**Task brief:**
After removing every image, reproduce the data exactly as it appears.

[Provided data — start]

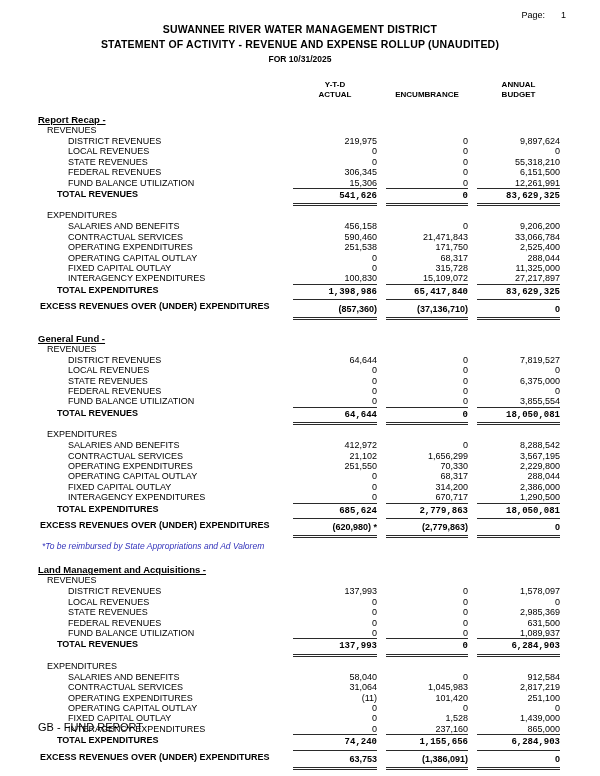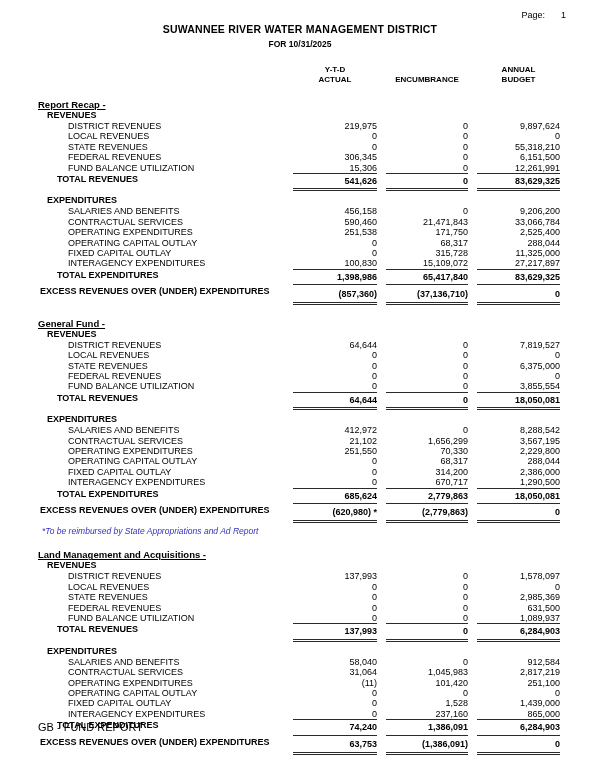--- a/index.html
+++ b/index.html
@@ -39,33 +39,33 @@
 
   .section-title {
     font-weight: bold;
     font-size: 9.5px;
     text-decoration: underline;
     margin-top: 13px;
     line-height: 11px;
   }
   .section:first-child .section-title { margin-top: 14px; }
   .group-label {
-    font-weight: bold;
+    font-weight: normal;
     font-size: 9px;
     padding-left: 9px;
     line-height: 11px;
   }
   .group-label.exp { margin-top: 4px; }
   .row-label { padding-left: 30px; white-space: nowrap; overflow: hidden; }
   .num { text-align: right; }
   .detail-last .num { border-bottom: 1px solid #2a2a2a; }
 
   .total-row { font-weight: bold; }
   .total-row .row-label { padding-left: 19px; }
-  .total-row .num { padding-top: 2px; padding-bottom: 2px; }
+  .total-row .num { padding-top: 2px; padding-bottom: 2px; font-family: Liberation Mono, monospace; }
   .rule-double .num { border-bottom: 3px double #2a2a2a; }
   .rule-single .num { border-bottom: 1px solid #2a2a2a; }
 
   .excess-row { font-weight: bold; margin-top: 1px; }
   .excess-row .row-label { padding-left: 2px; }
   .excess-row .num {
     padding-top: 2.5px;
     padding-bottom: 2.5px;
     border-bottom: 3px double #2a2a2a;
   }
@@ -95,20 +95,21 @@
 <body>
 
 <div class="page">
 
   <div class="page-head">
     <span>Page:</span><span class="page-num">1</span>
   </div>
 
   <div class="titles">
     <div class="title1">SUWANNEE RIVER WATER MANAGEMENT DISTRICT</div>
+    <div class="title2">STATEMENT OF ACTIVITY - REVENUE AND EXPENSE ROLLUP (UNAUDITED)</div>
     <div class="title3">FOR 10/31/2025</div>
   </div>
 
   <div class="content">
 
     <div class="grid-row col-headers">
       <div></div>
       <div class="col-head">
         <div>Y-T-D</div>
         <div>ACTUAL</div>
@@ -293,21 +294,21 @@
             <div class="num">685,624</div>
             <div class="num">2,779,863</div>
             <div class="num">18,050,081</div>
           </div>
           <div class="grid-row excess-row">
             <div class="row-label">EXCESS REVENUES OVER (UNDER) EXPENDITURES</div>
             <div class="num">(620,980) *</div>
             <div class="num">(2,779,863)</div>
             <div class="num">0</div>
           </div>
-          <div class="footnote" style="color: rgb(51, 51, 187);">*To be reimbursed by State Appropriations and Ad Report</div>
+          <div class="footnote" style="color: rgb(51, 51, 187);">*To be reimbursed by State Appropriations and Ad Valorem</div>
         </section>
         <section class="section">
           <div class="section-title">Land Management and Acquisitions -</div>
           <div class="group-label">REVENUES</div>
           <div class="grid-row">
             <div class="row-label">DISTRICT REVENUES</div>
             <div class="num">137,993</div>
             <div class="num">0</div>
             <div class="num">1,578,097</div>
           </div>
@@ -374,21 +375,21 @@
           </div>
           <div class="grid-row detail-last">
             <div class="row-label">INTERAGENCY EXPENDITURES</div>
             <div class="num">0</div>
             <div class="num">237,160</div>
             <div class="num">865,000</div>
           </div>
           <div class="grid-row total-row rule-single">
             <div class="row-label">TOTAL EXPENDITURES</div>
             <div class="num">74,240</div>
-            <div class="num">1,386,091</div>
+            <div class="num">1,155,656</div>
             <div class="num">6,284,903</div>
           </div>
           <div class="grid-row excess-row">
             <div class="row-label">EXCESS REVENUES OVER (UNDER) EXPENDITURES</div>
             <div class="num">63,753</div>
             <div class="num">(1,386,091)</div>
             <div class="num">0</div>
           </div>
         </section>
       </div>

[Provided data — finish]

**Reply:**
--- a/index.html
+++ b/index.html
@@ -39,33 +39,33 @@
 
   .section-title {
     font-weight: bold;
     font-size: 9.5px;
     text-decoration: underline;
     margin-top: 13px;
     line-height: 11px;
   }
   .section:first-child .section-title { margin-top: 14px; }
   .group-label {
-    font-weight: bold;
+    font-weight: normal;
     font-size: 9px;
     padding-left: 9px;
     line-height: 11px;
   }
   .group-label.exp { margin-top: 4px; }
   .row-label { padding-left: 30px; white-space: nowrap; overflow: hidden; }
   .num { text-align: right; }
   .detail-last .num { border-bottom: 1px solid #2a2a2a; }
 
   .total-row { font-weight: bold; }
   .total-row .row-label { padding-left: 19px; }
-  .total-row .num { padding-top: 2px; padding-bottom: 2px; }
+  .total-row .num { padding-top: 2px; padding-bottom: 2px; font-family: Liberation Mono, monospace; }
   .rule-double .num { border-bottom: 3px double #2a2a2a; }
   .rule-single .num { border-bottom: 1px solid #2a2a2a; }
 
   .excess-row { font-weight: bold; margin-top: 1px; }
   .excess-row .row-label { padding-left: 2px; }
   .excess-row .num {
     padding-top: 2.5px;
     padding-bottom: 2.5px;
     border-bottom: 3px double #2a2a2a;
   }
@@ -95,20 +95,21 @@
 <body>
 
 <div class="page">
 
   <div class="page-head">
     <span>Page:</span><span class="page-num">1</span>
   </div>
 
   <div class="titles">
     <div class="title1">SUWANNEE RIVER WATER MANAGEMENT DISTRICT</div>
+    <div class="title2">STATEMENT OF ACTIVITY - REVENUE AND EXPENSE ROLLUP (UNAUDITED)</div>
     <div class="title3">FOR 10/31/2025</div>
   </div>
 
   <div class="content">
 
     <div class="grid-row col-headers">
       <div></div>
       <div class="col-head">
         <div>Y-T-D</div>
         <div>ACTUAL</div>
@@ -293,21 +294,21 @@
             <div class="num">685,624</div>
             <div class="num">2,779,863</div>
             <div class="num">18,050,081</div>
           </div>
           <div class="grid-row excess-row">
             <div class="row-label">EXCESS REVENUES OVER (UNDER) EXPENDITURES</div>
             <div class="num">(620,980) *</div>
             <div class="num">(2,779,863)</div>
             <div class="num">0</div>
           </div>
-          <div class="footnote" style="color: rgb(51, 51, 187);">*To be reimbursed by State Appropriations and Ad Report</div>
+          <div class="footnote" style="color: rgb(51, 51, 187);">*To be reimbursed by State Appropriations and Ad Valorem</div>
         </section>
         <section class="section">
           <div class="section-title">Land Management and Acquisitions -</div>
           <div class="group-label">REVENUES</div>
           <div class="grid-row">
             <div class="row-label">DISTRICT REVENUES</div>
             <div class="num">137,993</div>
             <div class="num">0</div>
             <div class="num">1,578,097</div>
           </div>
@@ -374,21 +375,21 @@
           </div>
           <div class="grid-row detail-last">
             <div class="row-label">INTERAGENCY EXPENDITURES</div>
             <div class="num">0</div>
             <div class="num">237,160</div>
             <div class="num">865,000</div>
           </div>
           <div class="grid-row total-row rule-single">
             <div class="row-label">TOTAL EXPENDITURES</div>
             <div class="num">74,240</div>
-            <div class="num">1,386,091</div>
+            <div class="num">1,155,656</div>
             <div class="num">6,284,903</div>
           </div>
           <div class="grid-row excess-row">
             <div class="row-label">EXCESS REVENUES OVER (UNDER) EXPENDITURES</div>
             <div class="num">63,753</div>
             <div class="num">(1,386,091)</div>
             <div class="num">0</div>
           </div>
         </section>
       </div>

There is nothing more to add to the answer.